Tony: In the early days, it was all just called “dance music”. As time went by it got more refined in terms of genres. Eventually DJ’s started playing just one style.
What’s one of your most memorable label / party moments?
Don: Tony was one of the headliners at a big party in Ottawa, Canada. They rolled out the red carpet for us and it was amazing. It was a wild party with great bands and DJs. Our (just released) song, “Do You Believe” was actually created for and debuted that night, played on acetate vinyl.
Tony: The best Party I ever played was with DJ Bump from Defective Records for the premier of John Waters’ film Serial Mom at the Baltimore Museum of Art. A-List Party. By now I played only what I liked and everyone loved it…if you have ever seen a John Waters movie you can understand Baltimore and its charm. I eventually produced and promoted raves with SisterFace (Trax DC) and Bubbles (Cignels + Orpheus). Richard Long had passed by this time but Gary Stewart, who was an associate of Richard’s, did our sound and Super Cal did our Lighting. In the Mid-Atlantic Area, our system was only comparable to The Paradox.
Is there anything that stands out to you as part of the signature East Coast sound / style ?
Don: I say the East Coast sound is a little rougher and rawer— just like Baltimore!
Tony: The ‘Baltimore Club’ sound influenced our music quite a bit. We took the chopped up loops/vocals and added techno and acid synth sounds.
How did you link with Liam / Desert Sound Colony?
Don: Beginning in 2019, we had a steady stream of renewed interest in our music. We never officially had anything online and the vinyl was getting scarce. In fact, it’s not uncommon to see our records selling for upwards of $100. Along with messages from fans we had a good bit of label interest.

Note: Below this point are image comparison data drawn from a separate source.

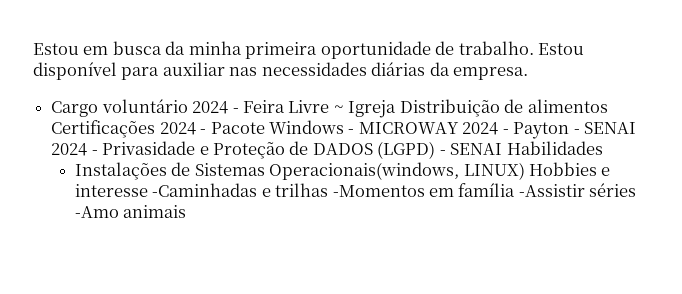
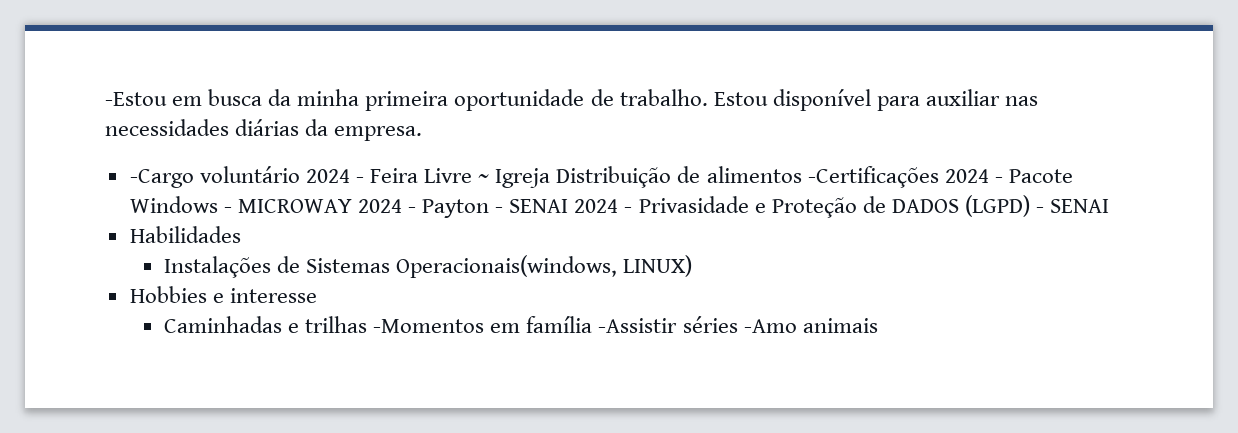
- Estou em busca da minha primeira oportunidade de trabalho.
+ -Estou em busca da minha primeira oportunidade de trabalho.
- Cargo voluntário 2024 - Feira Livre ~ Igreja Distribuição de alimentos Certificações 2024 - Pacote Windows - MICROWAY 2024 - Payton - SENAI 2024 - Privasidade e Proteção de DADOS (LGPD) - SENAI Habilidades
+ -Cargo voluntário 2024 - Feira Livre ~ Igreja Distribuição de alimentos -Certificações 2024 - Pacote Windows - MICROWAY 2024 - Payton - SENAI 2024 - Privasidade e Proteção de DADOS (LGPD) - SENAI
+ Habilidades
- Instalações de Sistemas Operacionais(windows, LINUX) Hobbies e interesse -Caminhadas e trilhas -Momentos em família -Assistir séries -Amo animais
+ Instalações de Sistemas Operacionais(windows, LINUX)
+ Hobbies e interesse
+ Caminhadas e trilhas -Momentos em família -Assistir séries -Amo animais

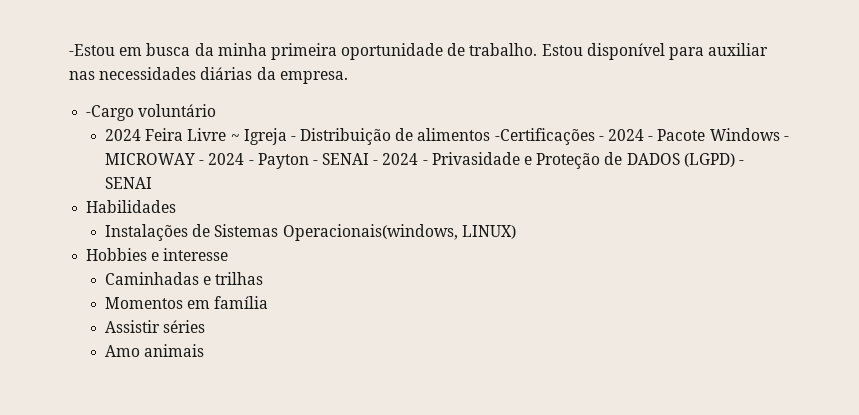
- -Cargo voluntário 2024 - Feira Livre ~ Igreja Distribuição de alimentos -Certificações 2024 - Pacote Windows - MICROWAY 2024 - Payton - SENAI 2024 - Privasidade e Proteção de DADOS (LGPD) - SENAI
+ -Cargo voluntário
+ 2024 Feira Livre ~ Igreja - Distribuição de alimentos -Certificações - 2024 - Pacote Windows - MICROWAY - 2024 - Payton - SENAI - 2024 - Privasidade e Proteção de DADOS (LGPD) - SENAI
- Caminhadas e trilhas -Momentos em família -Assistir séries -Amo animais
+ Caminhadas e trilhas
+ Momentos em família
+ Assistir séries
+ Amo animais

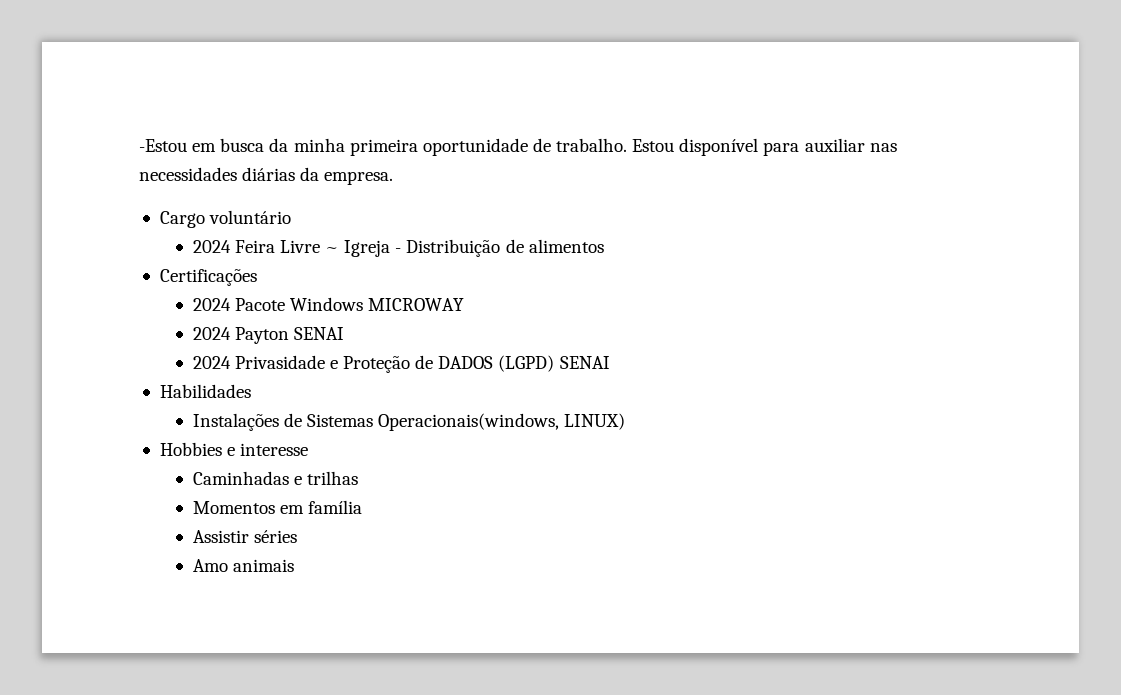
- -Cargo voluntário
+ Cargo voluntário
- 2024 Feira Livre ~ Igreja - Distribuição de alimentos -Certificações - 2024 - Pacote Windows - MICROWAY - 2024 - Payton - SENAI - 2024 - Privasidade e Proteção de DADOS (LGPD) - SENAI
+ 2024 Feira Livre ~ Igreja - Distribuição de alimentos
+ Certificações
+ 2024 Pacote Windows MICROWAY
+ 2024 Payton SENAI
+ 2024 Privasidade e Proteção de DADOS (LGPD) SENAI

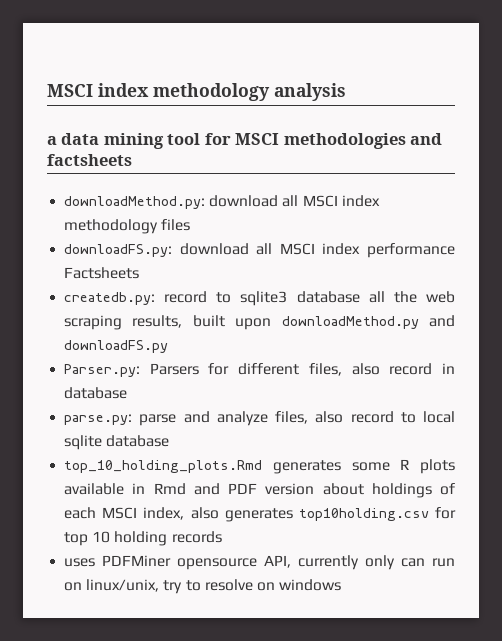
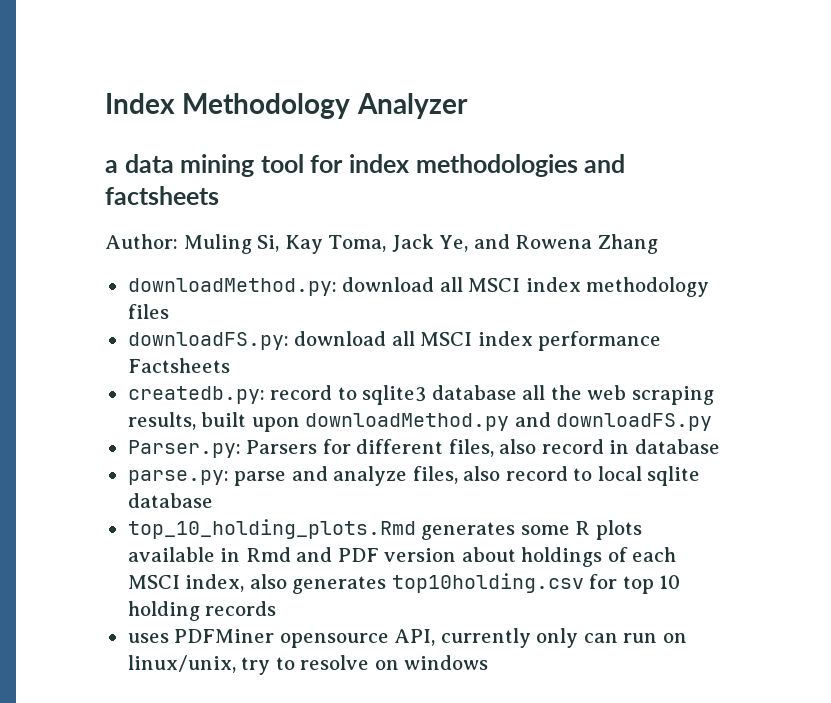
- MSCI index methodology analysis
+ Index Methodology Analyzer
- a data mining tool for MSCI methodologies and factsheets
+ a data mining tool for index methodologies and factsheets
+ Author: Muling Si, Kay Toma, Jack Ye, and Rowena Zhang

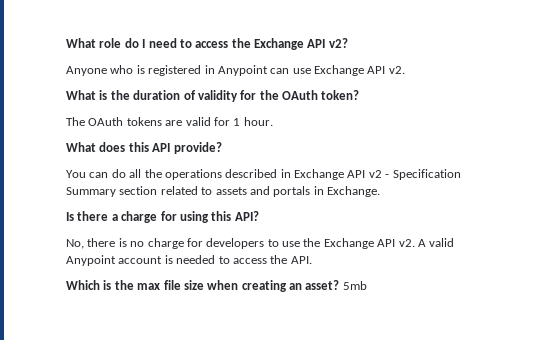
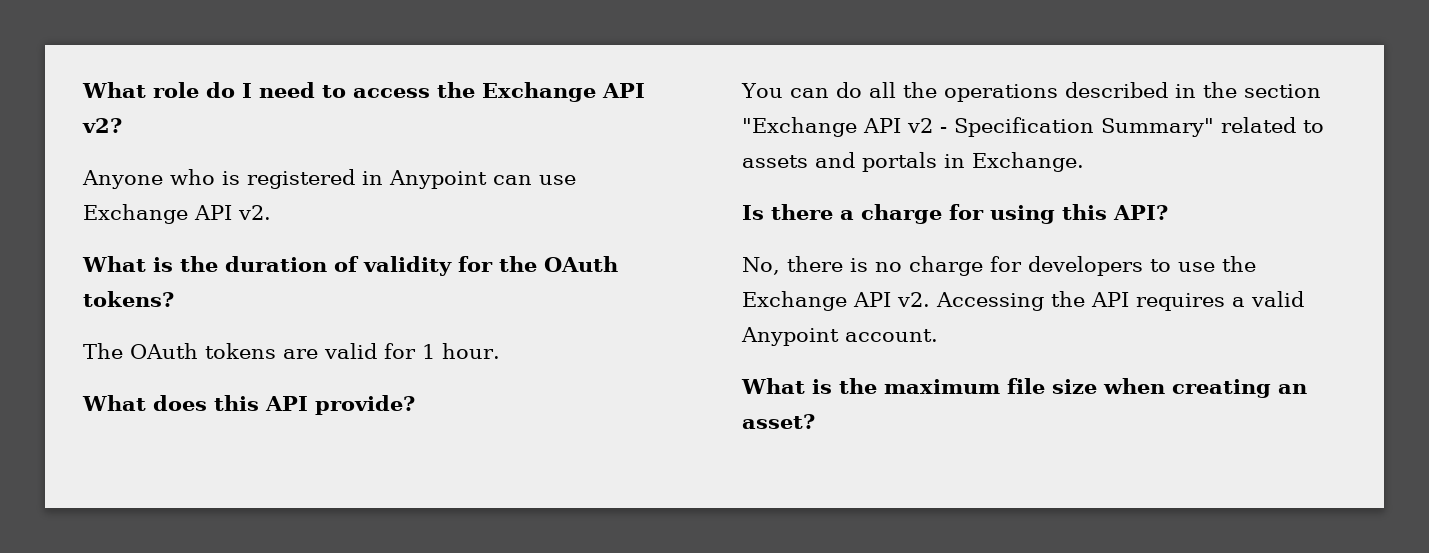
- What is the duration of validity for the OAuth token?
+ What is the duration of validity for the OAuth tokens?
- You can do all the operations described in Exchange API v2 - Specification Summary section related to assets and portals in Exchange.
+ You can do all the operations described in the section "Exchange API v2 - Specification Summary" related to assets and portals in Exchange.
- A valid Anypoint account is needed to access the API.
- Which is the max file size when creating an asset? 5mb
+ Accessing the API requires a valid Anypoint account.
+ What is the maximum file size when creating an asset?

Liam offered us a great deal and the rest is history.
Tony: We liked the vision Liam had toward re-releasing our music. His label, “Holding Hands Again” not only symbolizes the reissue, but that Don and I are back at it!

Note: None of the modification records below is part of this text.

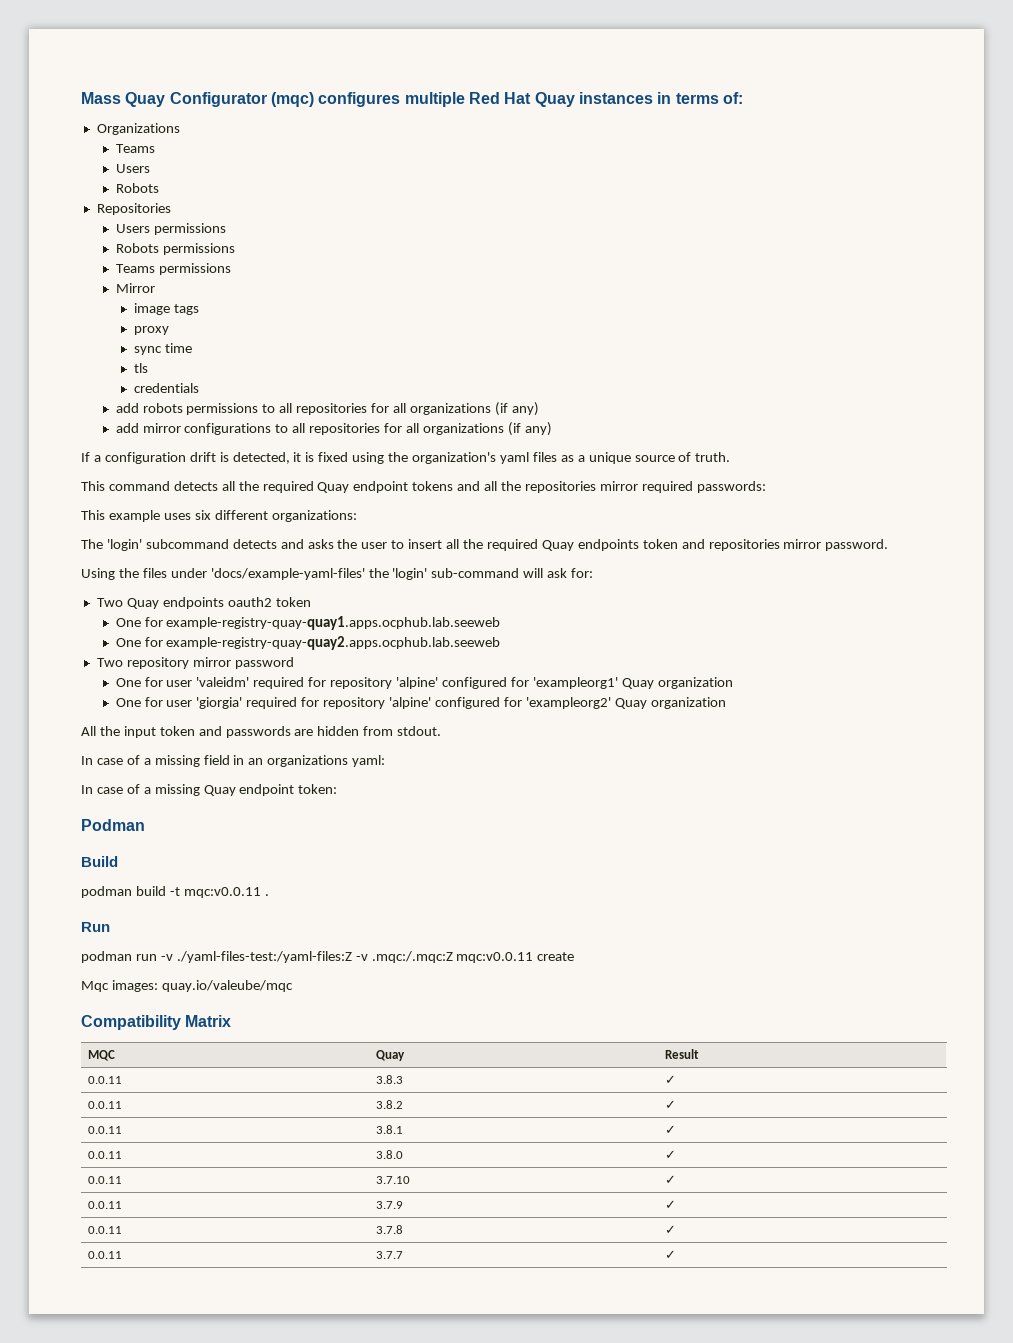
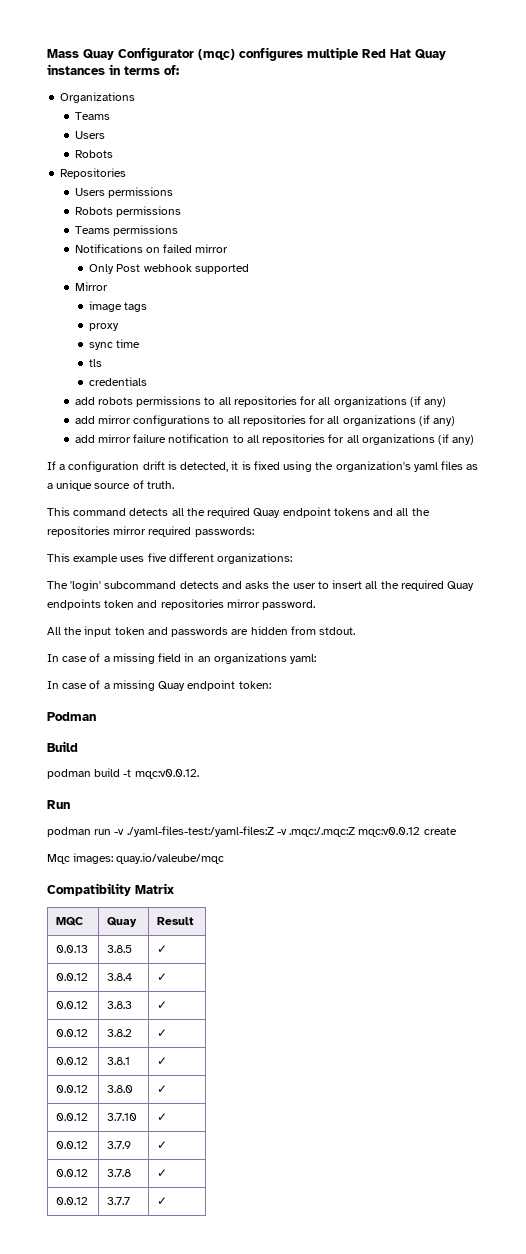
+ Notifications on failed mirror
+ Only Post webhook supported
+ add mirror failure notification to all repositories for all organizations (if any)
- This example uses six different organizations:
+ This example uses five different organizations:
- Using the files under 'docs/example-yaml-files' the 'login' sub-command will ask for:
- Two Quay endpoints oauth2 token
- One for example-registry-quay-quay1.apps.ocphub.lab.seeweb
- One for example-registry-quay-quay2.apps.ocphub.lab.seeweb
- Two repository mirror password
- One for user 'valeidm' required for repository 'alpine' configured for 'exampleorg1' Quay organization
- One for user 'giorgia' required for repository 'alpine' configured for 'exampleorg2' Quay organization
- podman build -t mqc:v0.0.11 .
+ podman build -t mqc:v0.0.12.
- podman run -v ./yaml-files-test:/yaml-files:Z -v .mqc:/.mqc:Z mqc:v0.0.11 create
+ podman run -v ./yaml-files-test:/yaml-files:Z -v .mqc:/.mqc:Z mqc:v0.0.12 create
- 0.0.11 | 3.8.3 | ✓
+ 0.0.13 | 3.8.5 | ✓
+ 0.0.12 | 3.8.4 | ✓
+ 0.0.12 | 3.8.3 | ✓
- 0.0.11 | 3.8.2 | ✓
+ 0.0.12 | 3.8.2 | ✓
- 0.0.11 | 3.8.1 | ✓
+ 0.0.12 | 3.8.1 | ✓
- 0.0.11 | 3.8.0 | ✓
+ 0.0.12 | 3.8.0 | ✓
- 0.0.11 | 3.7.10 | ✓
+ 0.0.12 | 3.7.10 | ✓
- 0.0.11 | 3.7.9 | ✓
+ 0.0.12 | 3.7.9 | ✓
- 0.0.11 | 3.7.8 | ✓
+ 0.0.12 | 3.7.8 | ✓
- 0.0.11 | 3.7.7 | ✓
+ 0.0.12 | 3.7.7 | ✓

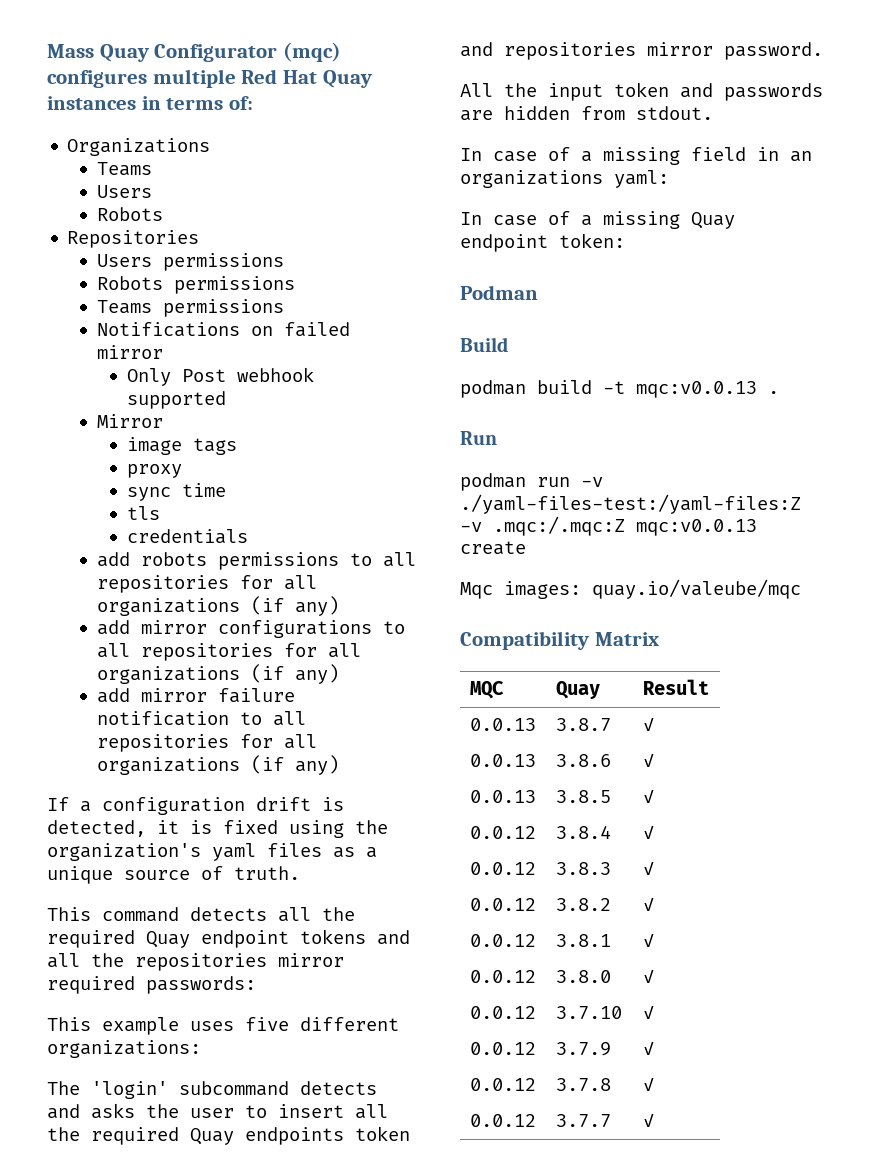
- podman build -t mqc:v0.0.12.
+ podman build -t mqc:v0.0.13 .
- podman run -v ./yaml-files-test:/yaml-files:Z -v .mqc:/.mqc:Z mqc:v0.0.12 create
+ podman run -v ./yaml-files-test:/yaml-files:Z -v .mqc:/.mqc:Z mqc:v0.0.13 create
+ 0.0.13 | 3.8.7 | ✓
+ 0.0.13 | 3.8.6 | ✓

What else do you guys have in store after the Holding Hands release?
Don: We actually have another retrospective EP, “Gargoyle Classics Vol 2”, coming this summer on Liam’s label Holding Hands Again, and a 3rd EP with another label based in Europe. On each of the records we’ve also included an unreleased song from that era. Plus everything has been remastered and sounds really great. We’ve also began working on some brand new tracks, so be on the look out for more on that soon!
Tony: We’ve been talking about the next Gargoyle release and I can feel it coming. I’m putting together a new studio with some of my favorite classic synths like the Juno-106 with the Kiwi mod as well as new gear.
Don: Yeah, the renewed interest in our music is definitely making me itching to create some new acid breaks!
What’s your favorite break ?
Don: I love the Bad Sista break, which is one of the most iconic loops in Bmore club music. Also the Lyn Collins (used in ‘It Takes Two’).